Bien des gens attachés à l’Église catholique romaine peuvent éprouver cette sensation. Tout se déglingue en même temps : les vocations, les revenus, les ressources, le vieillissement, la crédibilité, le manque de foi, la morale. Et cela, sans parler des révélations et des scandales, qui se multiplient.
Le sociologue Martin Meunier a démontré que le catholicisme, tel que nous l’avons connu, sera sous peu un vestige du passé. « Ce n’est pas tant la fin de l’Église au Québec que la fin du lien particulier que la culture québécoise avait continué d’entretenir avec le catholicisme. »[i]
Les anciens et les baby-boomers laissent place, en effet, à des générations qui n’auront aucunement fréquenté l’Église et qui la connaîtront surtout pour ses scandales et ses errances. Ainsi la signification des rites, des pratiques et combien plus encore des doctrines est en voie d’échapper à nos contemporains.
Les « Y » et les « milléniaux », indifférents aux repères traditionnels, accélèrent cette transformation du paysage religieux. D’autres qui se disaient encore catholiques, bien que « non pratiquants », de même qu’une bonne partie des baptisés qui demeuraient installés dans un catholicisme culturel, comme marqueur d’identité, se dissocient également de cette appartenance devenue indésirable jusque dans ses rites funéraires.

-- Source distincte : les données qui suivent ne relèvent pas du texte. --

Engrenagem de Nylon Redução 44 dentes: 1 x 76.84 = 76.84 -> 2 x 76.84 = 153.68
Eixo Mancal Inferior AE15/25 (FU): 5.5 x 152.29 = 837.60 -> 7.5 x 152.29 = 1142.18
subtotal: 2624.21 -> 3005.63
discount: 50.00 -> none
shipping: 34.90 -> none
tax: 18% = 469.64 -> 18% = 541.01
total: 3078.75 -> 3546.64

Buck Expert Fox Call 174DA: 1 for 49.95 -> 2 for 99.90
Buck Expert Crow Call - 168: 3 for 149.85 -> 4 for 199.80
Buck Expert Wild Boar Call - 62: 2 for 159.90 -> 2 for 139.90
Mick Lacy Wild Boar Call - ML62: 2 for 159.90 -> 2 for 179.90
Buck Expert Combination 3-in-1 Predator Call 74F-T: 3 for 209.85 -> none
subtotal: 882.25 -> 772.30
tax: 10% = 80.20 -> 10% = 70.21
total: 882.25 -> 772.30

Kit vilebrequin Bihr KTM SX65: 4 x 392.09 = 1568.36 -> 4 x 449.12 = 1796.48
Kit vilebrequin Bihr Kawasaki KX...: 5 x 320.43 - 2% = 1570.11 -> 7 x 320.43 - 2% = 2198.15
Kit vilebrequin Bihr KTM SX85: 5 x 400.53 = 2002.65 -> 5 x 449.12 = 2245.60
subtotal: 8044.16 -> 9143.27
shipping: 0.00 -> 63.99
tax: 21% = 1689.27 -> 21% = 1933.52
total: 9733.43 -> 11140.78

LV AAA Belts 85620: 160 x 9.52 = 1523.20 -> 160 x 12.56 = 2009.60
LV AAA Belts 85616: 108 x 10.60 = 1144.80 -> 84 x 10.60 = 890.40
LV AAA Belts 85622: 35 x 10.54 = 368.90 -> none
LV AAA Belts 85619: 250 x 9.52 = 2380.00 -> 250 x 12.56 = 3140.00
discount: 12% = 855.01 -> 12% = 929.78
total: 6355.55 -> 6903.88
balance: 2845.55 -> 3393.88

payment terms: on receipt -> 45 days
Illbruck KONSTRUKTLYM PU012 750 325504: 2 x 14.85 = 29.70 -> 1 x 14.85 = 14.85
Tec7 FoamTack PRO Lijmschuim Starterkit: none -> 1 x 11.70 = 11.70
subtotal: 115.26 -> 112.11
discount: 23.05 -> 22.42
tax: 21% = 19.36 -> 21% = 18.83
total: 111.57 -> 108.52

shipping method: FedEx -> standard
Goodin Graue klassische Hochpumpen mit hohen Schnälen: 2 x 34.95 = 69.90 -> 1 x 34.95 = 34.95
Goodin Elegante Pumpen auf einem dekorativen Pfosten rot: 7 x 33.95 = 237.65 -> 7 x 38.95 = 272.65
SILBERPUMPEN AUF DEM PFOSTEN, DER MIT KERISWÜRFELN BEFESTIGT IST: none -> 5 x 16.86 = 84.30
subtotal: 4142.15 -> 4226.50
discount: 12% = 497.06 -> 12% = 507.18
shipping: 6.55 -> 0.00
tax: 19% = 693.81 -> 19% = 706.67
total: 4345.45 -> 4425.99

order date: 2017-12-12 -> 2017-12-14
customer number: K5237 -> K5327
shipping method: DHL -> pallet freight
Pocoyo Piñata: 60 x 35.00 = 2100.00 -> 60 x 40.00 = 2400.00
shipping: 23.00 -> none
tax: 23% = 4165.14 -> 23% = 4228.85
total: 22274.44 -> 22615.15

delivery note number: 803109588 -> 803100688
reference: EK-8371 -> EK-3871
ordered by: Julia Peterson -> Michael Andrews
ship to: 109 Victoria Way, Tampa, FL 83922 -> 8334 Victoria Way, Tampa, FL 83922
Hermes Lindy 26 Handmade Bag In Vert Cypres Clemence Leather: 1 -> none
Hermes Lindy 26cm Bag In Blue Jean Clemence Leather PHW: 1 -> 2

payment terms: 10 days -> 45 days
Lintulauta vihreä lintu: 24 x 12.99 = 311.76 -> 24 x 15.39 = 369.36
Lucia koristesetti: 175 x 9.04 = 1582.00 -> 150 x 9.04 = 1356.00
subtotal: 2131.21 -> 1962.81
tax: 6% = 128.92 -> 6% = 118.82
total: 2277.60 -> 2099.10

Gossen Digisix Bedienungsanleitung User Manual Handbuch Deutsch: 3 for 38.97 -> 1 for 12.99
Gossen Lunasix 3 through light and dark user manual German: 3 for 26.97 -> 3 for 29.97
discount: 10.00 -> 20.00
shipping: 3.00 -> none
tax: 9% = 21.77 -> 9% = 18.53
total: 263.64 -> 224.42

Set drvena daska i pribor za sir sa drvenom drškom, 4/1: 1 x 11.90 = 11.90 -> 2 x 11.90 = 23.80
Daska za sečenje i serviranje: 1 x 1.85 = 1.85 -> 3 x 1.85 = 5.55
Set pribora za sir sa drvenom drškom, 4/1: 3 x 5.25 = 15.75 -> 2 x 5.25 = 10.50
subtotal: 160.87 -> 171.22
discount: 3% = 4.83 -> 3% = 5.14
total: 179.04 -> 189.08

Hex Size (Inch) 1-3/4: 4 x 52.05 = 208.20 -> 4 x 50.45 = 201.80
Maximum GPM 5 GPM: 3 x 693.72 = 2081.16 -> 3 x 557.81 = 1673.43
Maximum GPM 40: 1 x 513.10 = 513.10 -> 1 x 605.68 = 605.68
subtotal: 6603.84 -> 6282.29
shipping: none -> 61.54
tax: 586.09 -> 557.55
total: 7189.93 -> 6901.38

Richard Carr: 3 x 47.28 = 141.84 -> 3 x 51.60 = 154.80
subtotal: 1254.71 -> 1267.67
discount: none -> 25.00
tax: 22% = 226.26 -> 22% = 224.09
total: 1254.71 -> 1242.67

C’est pourtant ce modèle de christianisme qui a bercé ma croissance, mon adolescence et ma vie d’adulte avec des rites, des engagements, de l’accompagnement, parfois même une communauté de soutien. Ce qui en subsiste n’accompagnera dorénavant qu’une minorité avec des moyens de plus en plus pauvres.
Une Église dispersée
Devenir minoritaire, c’est ce qui est en train d’arriver à l’Église d’ici. C’est loin d’être habituel pour les catholiques du Québec. Mais c’est courant ailleurs. Il existe en effet beaucoup de croyants dans le monde qui vivent en situation de minorité.
Juifs, chrétiens d’Orient et, plus récemment, les chrétiens évangéliques ont connu plus que nous cette expérience de la minorité. Et ils semblent la vivre dans une sérénité étonnante, même quand ils se trouvent plus ou moins menacés. Pensons aussi aux communautés ecclésiales de base, notamment au Chili durant la période Pinochet. C’était comme si une autre Église s’était formée en marge de la grande, catholique, majoritaire, bien ancrée dans la vie sociale et complice du pouvoir. Les missionnaires d’ici qui ont vécu cette époque en parlent comme d’une expérience ecclésiale fascinante et puissamment féconde dans la vie des pauvres.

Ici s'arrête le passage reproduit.